We have provided a variety of examples to help you in using DQO effectively. These examples use openly available datasets from Google Cloud.

Prerequisite

To use the examples you need:

After installing Google Cloud CLI, log in to your GCP account, by running:

gcloud auth application-default login

Running the use cases

Standard DQO installation comes with a set of examples, which can be found in the example/ directory. You can view a complete list of the examples with links to detailed explanation by scrolling to the bottom of the page.

The example directory contains two configuration files: connection.dqoconnection.yaml, which stores the data source configuration, and *.dqotable.yaml file, which stores the columns and tables metadata and checks configuration.

While it is not necessary to manually add the connection in our examples, you can find information on how to do it in the Working with DQO section.

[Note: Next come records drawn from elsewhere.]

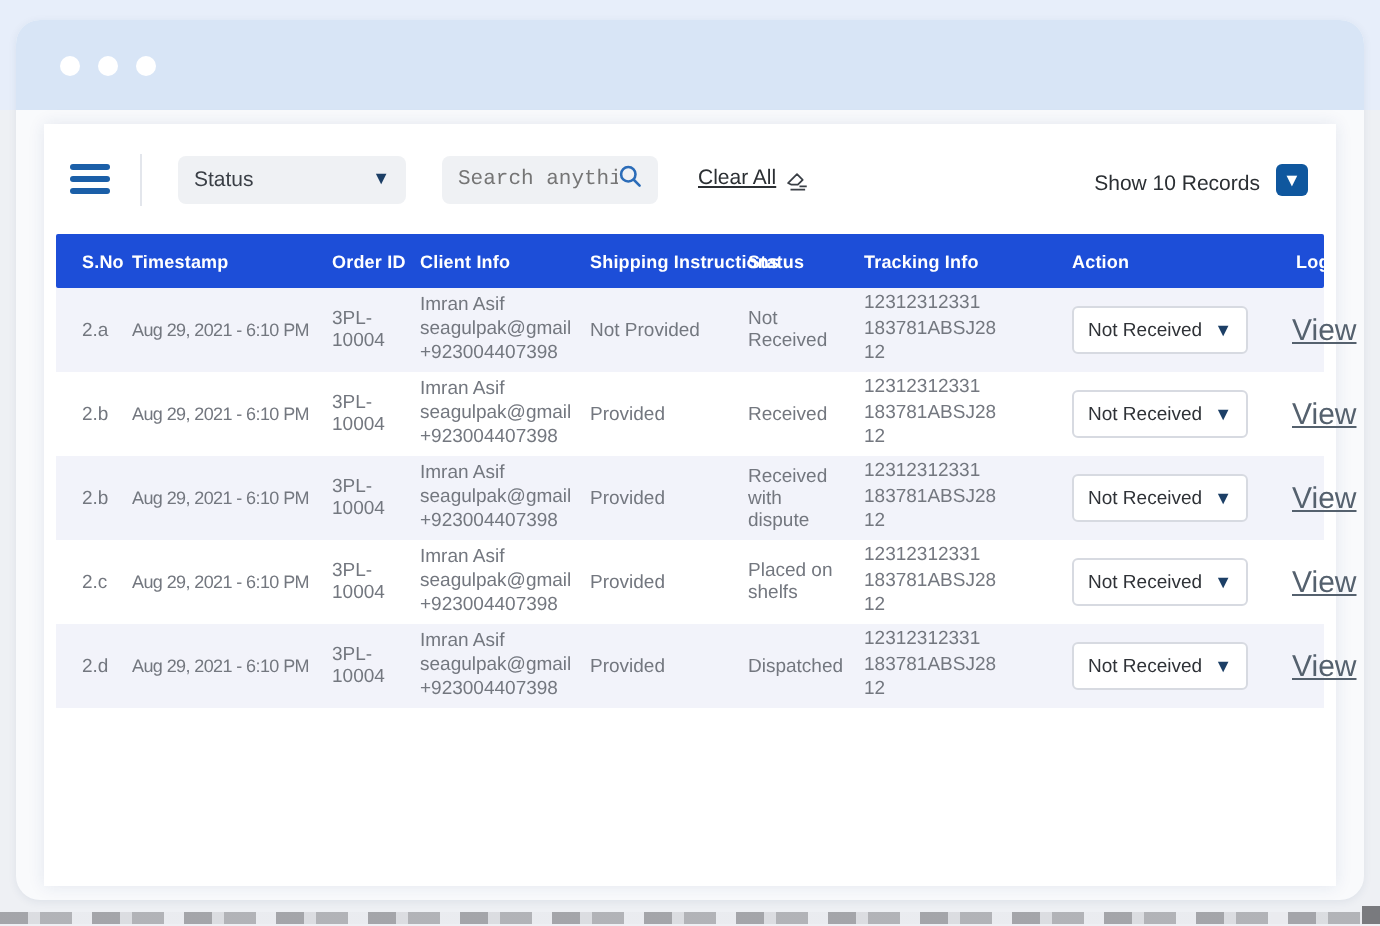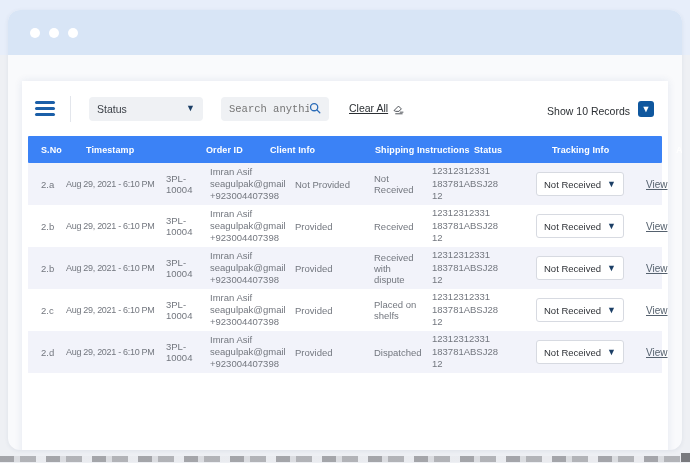--- a/index.html
+++ b/index.html
@@ -17,7 +17,7 @@
   .titlebar { height:45px; background:#d8e5f6; display:flex; align-items:center; padding-left:22px; }
   .dot { width:10px; height:10px; border-radius:50%; background:#ffffff; margin-right:9px; }
   .card {
-    position:absolute; left:14px; right:14px; top:71px; height:381px;
+    position:absolute; left:14px; right:14px; top:52px; height:381px;
     background:#ffffff; border-radius:0; box-shadow:0 0 8px rgba(30,60,120,.10);
   }
   

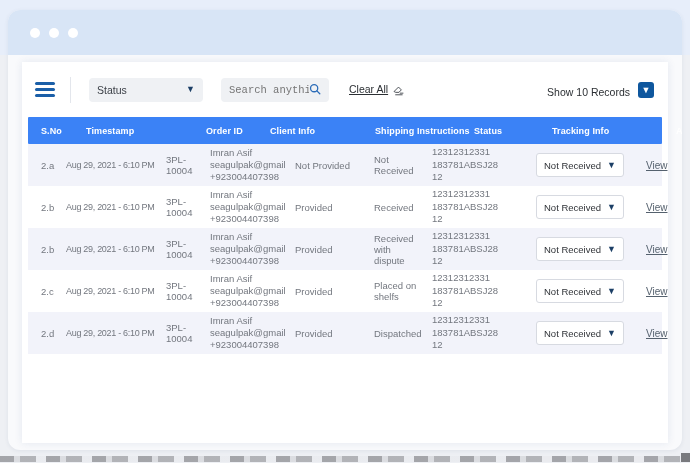--- a/index.html
+++ b/index.html
@@ -49,7 +49,7 @@
   
   .table { margin:11px 6px 0 6px; }
   .trow { display:grid; grid-template-columns:34px 100px 44px 85px 79px 58px 80px 112px 1fr; }
-  .thead { background:#3b82f6; color:#ffffff; height:27px; align-items:center; border-radius:1px;gap:20px; }
+  .thead { background:#1d4ed8; color:#ffffff; height:27px; align-items:center; border-radius:1px; }
   .thead .cell { font-size:9px; font-weight:700; letter-spacing:.1px; white-space:nowrap; overflow:visible; }
   .cell { padding-left:4px; padding-right:5px; }
   .cell.c1 { padding-left:13px; }

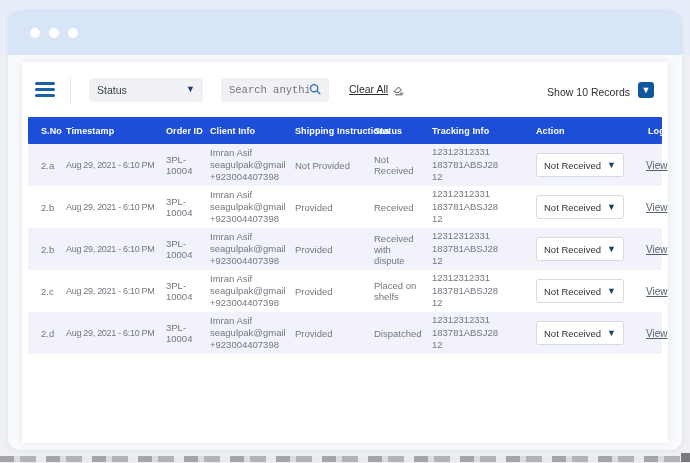--- a/index.html
+++ b/index.html
@@ -64,7 +64,7 @@
     display:flex; align-items:center; justify-content:space-between; padding:0 7px;
     font-size:9.5px; color:#2f3237; cursor:pointer;
   }
-  .view-link { color:#55616e; text-decoration:underline; font-size:10px; cursor:pointer; }
+  .view-link { color:#55616e; text-decoration:underline; font-size:15px; cursor:pointer; }
   
   .bottom-strip {
     position:absolute; left:0; right:0; bottom:1px; height:6px; opacity:.55;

To run the examples, follow the steps below.

  1. Go to the directory where you installed DQO and navigate, for example, to examples/data-completeness/number-of-rows-in-the-table-bigquery.

    Run the command provided below.

    run_dqo
    
    ./run_dqo
    
  2. Create DQO userhome folder.

    After installation, you will be asked whether to initialize the DQO userhome folder in the default location. Type Y to create the folder.
    The userhome folder locally stores data such as sensor and checkout readings, as well as data source configurations. You can learn more about data storage here.

  3. Login to DQO Cloud.

    To use DQO features, such as storing data quality definitions and results in the cloud or data quality dashboards, you must create a DQO cloud account.

    After creating an userhome folder, you will be asked whether to log in to the DQO cloud. After typing Y, you will be redirected to https://cloud.dqo.ai/registration, where you can create a new account, use Google single sign-on (SSO) or log in if you already have an account.

    During the first registration, a unique identification code (API Key) will be generated and automatically passed to the DQO application. The API Key is now stored in the configuration file.

  4. To execute the checks that were prepared in the example, run the following command in DQO Shell:

    check run
    

    You can also execute the checks using the graphical interface. Simply, open the DQO User Interface Console (http://localhost:8888).

    Go to the Profiling section. Select the table or column mentioned in the example description from the tree view on the left.

    Select the Advanced Profiling tab. Navigating to a list of checks

    Run the enabled check using the Run check button. Run check

    Review the results by opening the Check details button. Check details

  5. After executing the checks, synchronize the results with your DQO cloud account by running the following command or using the Synchronize button located in the upper right corner of the graphical interface.

    cloud sync all
    
  6. You can now review the results on the data quality dashboards as described in the Working with DQO section.

List of the use cases

Here is a comprehensive list of examples with links to the relevant documentation section with detailed descriptions.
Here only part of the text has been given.